The Blueprint for Maryland’s Future (HB 1), which passed the General Assembly with overwhelming support but was vetoed by Governor Larry Hogan, would have allowed the County to meet the needs of its high school students in an estimated 15 years. County Executive Olszewski has urged the General Assembly to override Governor Hogan’s veto.

More information about MYIPAS is available here.


Survey and Public Comment on Multi-Year Improvement Plan for All Schools

Baltimore County Public Schools and Baltimore County Government invite the public to take a survey and provide public comment about school facilities as part of the Multi-Year Improvement Plan for All Schools (MYIPAS). The purpose of MYIPAS is to develop a long-range plan for identifying and prioritizing capital improvements to all schools.

“The people of Baltimore County are our partners in progress and their voices are critical to ensuring that we create a long-term plan that best meets the needs of our communities,” said County Executive Johnny Olszewski. “By working together, we can outline a clear roadmap to provide our students and educators with the safe, modern learning environments they need and deserve.”

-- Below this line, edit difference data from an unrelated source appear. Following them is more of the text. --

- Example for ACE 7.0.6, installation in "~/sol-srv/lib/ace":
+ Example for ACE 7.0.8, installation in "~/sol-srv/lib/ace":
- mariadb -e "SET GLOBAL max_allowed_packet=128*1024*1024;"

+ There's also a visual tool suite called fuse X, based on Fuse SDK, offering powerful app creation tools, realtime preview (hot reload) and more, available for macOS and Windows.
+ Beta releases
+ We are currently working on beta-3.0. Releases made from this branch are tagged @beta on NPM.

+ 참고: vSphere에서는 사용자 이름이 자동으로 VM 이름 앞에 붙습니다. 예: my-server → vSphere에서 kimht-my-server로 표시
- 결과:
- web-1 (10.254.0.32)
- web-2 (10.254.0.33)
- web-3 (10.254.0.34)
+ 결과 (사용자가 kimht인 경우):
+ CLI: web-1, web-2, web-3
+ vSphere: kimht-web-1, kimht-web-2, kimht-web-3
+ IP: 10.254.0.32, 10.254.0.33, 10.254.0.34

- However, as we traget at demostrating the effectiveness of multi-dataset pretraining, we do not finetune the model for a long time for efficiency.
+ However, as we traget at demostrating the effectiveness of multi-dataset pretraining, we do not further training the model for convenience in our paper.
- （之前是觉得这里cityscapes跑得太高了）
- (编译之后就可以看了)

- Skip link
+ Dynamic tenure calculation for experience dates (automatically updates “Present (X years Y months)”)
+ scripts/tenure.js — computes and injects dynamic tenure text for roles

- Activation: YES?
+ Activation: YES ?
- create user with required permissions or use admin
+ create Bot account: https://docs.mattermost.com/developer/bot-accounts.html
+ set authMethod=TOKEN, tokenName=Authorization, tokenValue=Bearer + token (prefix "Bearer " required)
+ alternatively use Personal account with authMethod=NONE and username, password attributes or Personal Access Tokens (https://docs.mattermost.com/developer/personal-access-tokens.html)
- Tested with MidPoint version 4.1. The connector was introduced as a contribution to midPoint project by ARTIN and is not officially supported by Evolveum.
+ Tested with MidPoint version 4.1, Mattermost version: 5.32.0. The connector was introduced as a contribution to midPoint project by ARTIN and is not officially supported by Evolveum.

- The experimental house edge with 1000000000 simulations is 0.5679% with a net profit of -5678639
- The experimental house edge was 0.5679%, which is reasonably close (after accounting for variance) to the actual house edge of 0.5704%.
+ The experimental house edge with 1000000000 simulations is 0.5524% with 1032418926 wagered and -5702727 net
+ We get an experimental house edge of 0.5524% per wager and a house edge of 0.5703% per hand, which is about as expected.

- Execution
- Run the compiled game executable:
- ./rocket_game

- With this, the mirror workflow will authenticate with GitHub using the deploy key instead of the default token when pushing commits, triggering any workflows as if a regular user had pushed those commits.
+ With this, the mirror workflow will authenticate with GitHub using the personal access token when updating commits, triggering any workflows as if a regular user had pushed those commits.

“I encourage students, families, staff, and community members to be part of our legacy by guiding the plan for modernized teaching and learning spaces that will benefit generations,” said BCPS Superintendent Dr. Darryl L. Williams. “The current crisis has only reinforced the many ways in which schools bring us together. Now is the time to lend your voice and shape our future.”

The public input process began in April 2020 with the formation of focus groups to evaluate and discuss three areas: enrollment projections, capacity and utilization; educational equity and adequacy; and facility condition.

The entire community is invited to participate in the MYIPAS Survey through 11:59 p.m., July 15, 2020. Feedback may also be provided by completing the online comment form.

All comments received are public record, and will be logged and posted to the Multi-Year Improvement Plan for All Schools Web page, including names, but not email addresses. Personal information should be avoided (e.g., phone numbers, student names, etc.).

The MYIPAS will be completed in two phases. Phase one will focus on recommendations for high schools. Phase two will focus on recommendations for elementary and middle schools.